Questões de igualdade

Os irmãos têm uma propensão inextinguível para a igualdade ou, talvez seja mais acertado, um sentido fino e doloroso para as desigualdades que sofrem. Ontem, depois de se combinar com a neta mais velha o almoço de hoje, a irmã, excluída por razões espácio-temporais, reivindicou de imediato o direito de ir almoçar sozinha com os avós. Exclusão com exclusão se paga, pensei.

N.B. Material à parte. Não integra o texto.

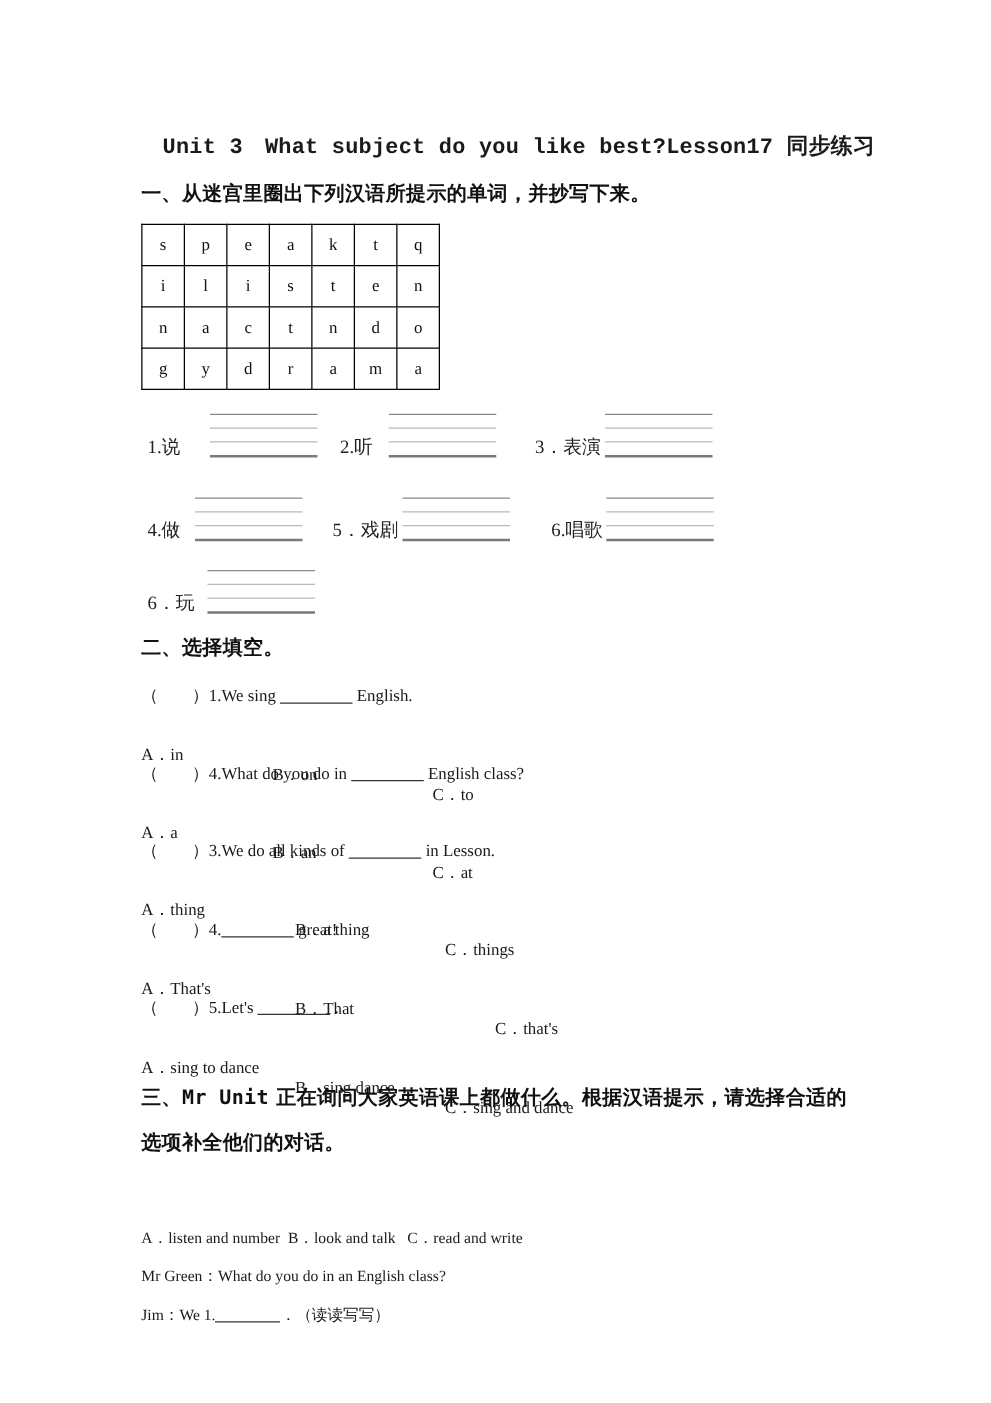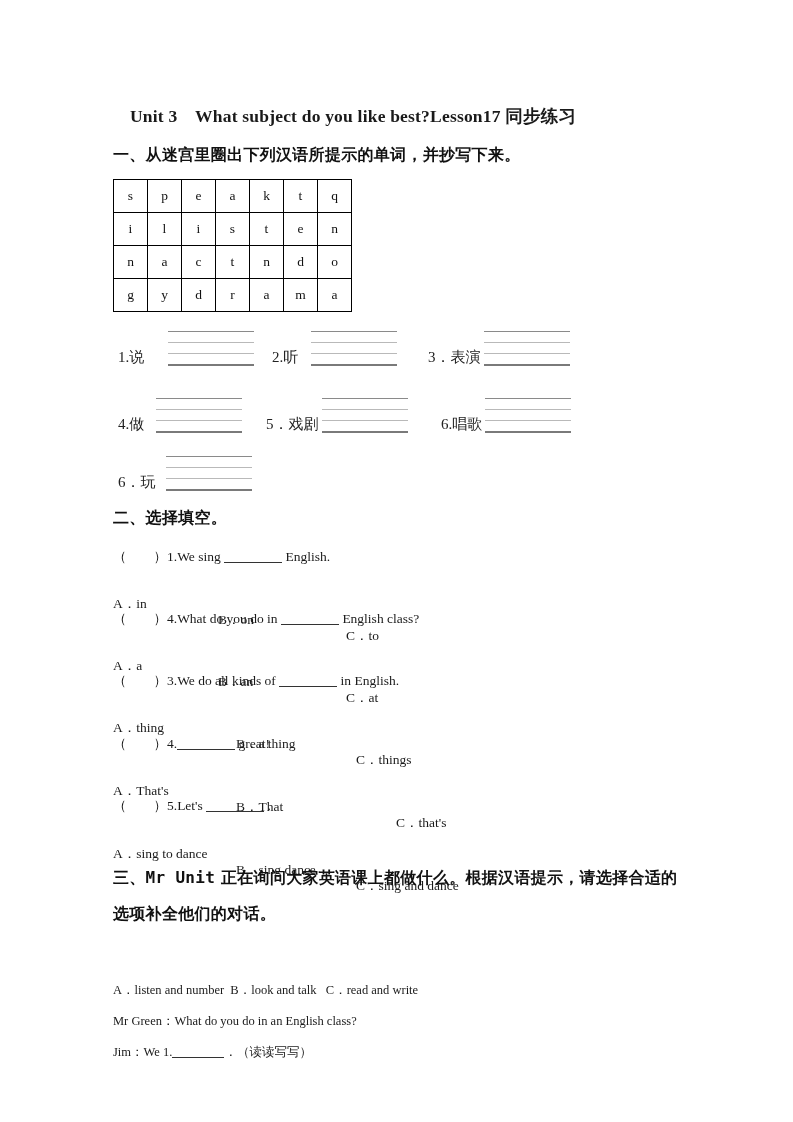"Unit 3 What subject do" .doc-title { font-family: Liberation Serif, serif -> Liberation Mono, monospace }
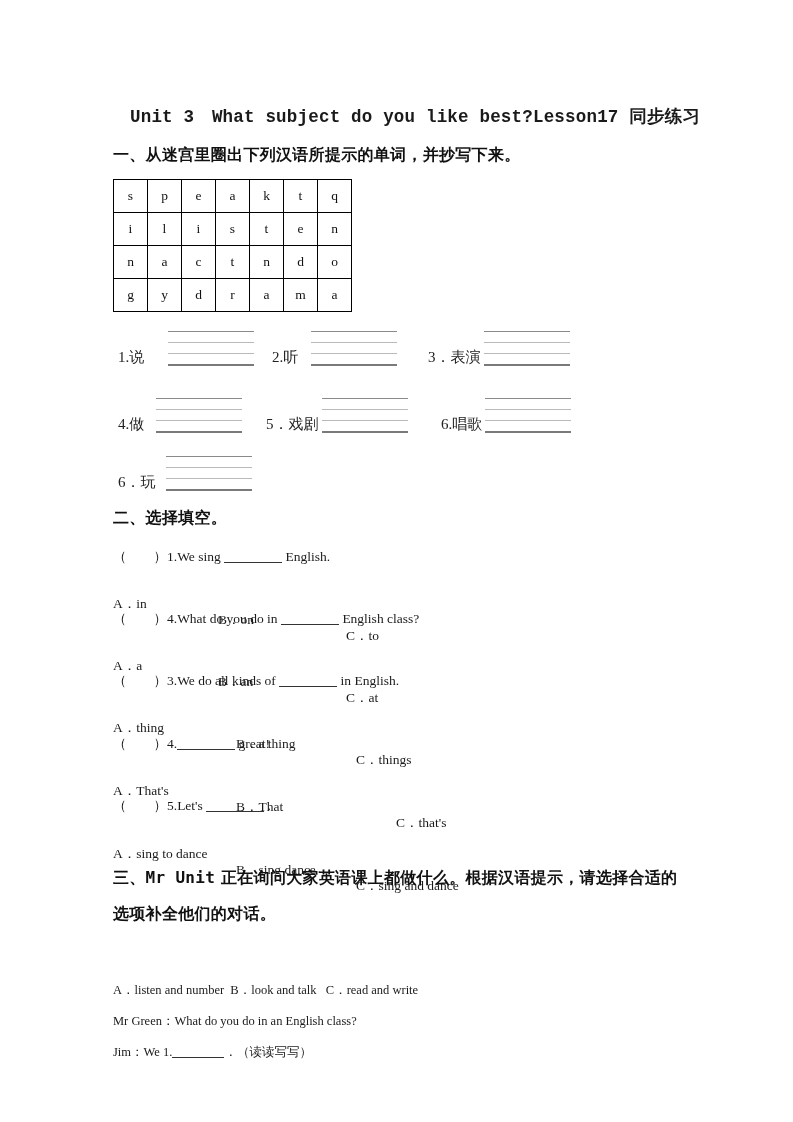"in English." span { text: English -> Lesson }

Ficou prometido. Não há nada que requeira mais cuidado e sensibilidade que a gestão das diferenças entre irmãos. Hoje, quando saí para o almoço combinado, o sol caía sobre a pele como uma lâmina afiada, abrindo sulcos por onde o calor penetrava no corpo, para explodir por dentro, liquefazendo o sangue e inundando a pele com um suor insuportável. Não nasci para este tipo de temperaturas, pensava, enquanto a neta exultava com as actividades da manhã, bendizia o facto de estar a jogar à neta única e, para meu pesar, cantava loas ao Verão. Agora que ela voltou para onde estava, tenho de lhe ir comprar um livro, mas já não me lembro do título. As pessoas arrastam-se, procuram as sombras e, apesar da inclinação estival que trazem no coração, talvez tenham uma leve nostalgia dos dias em que o inferno não fazia propaganda na Terra.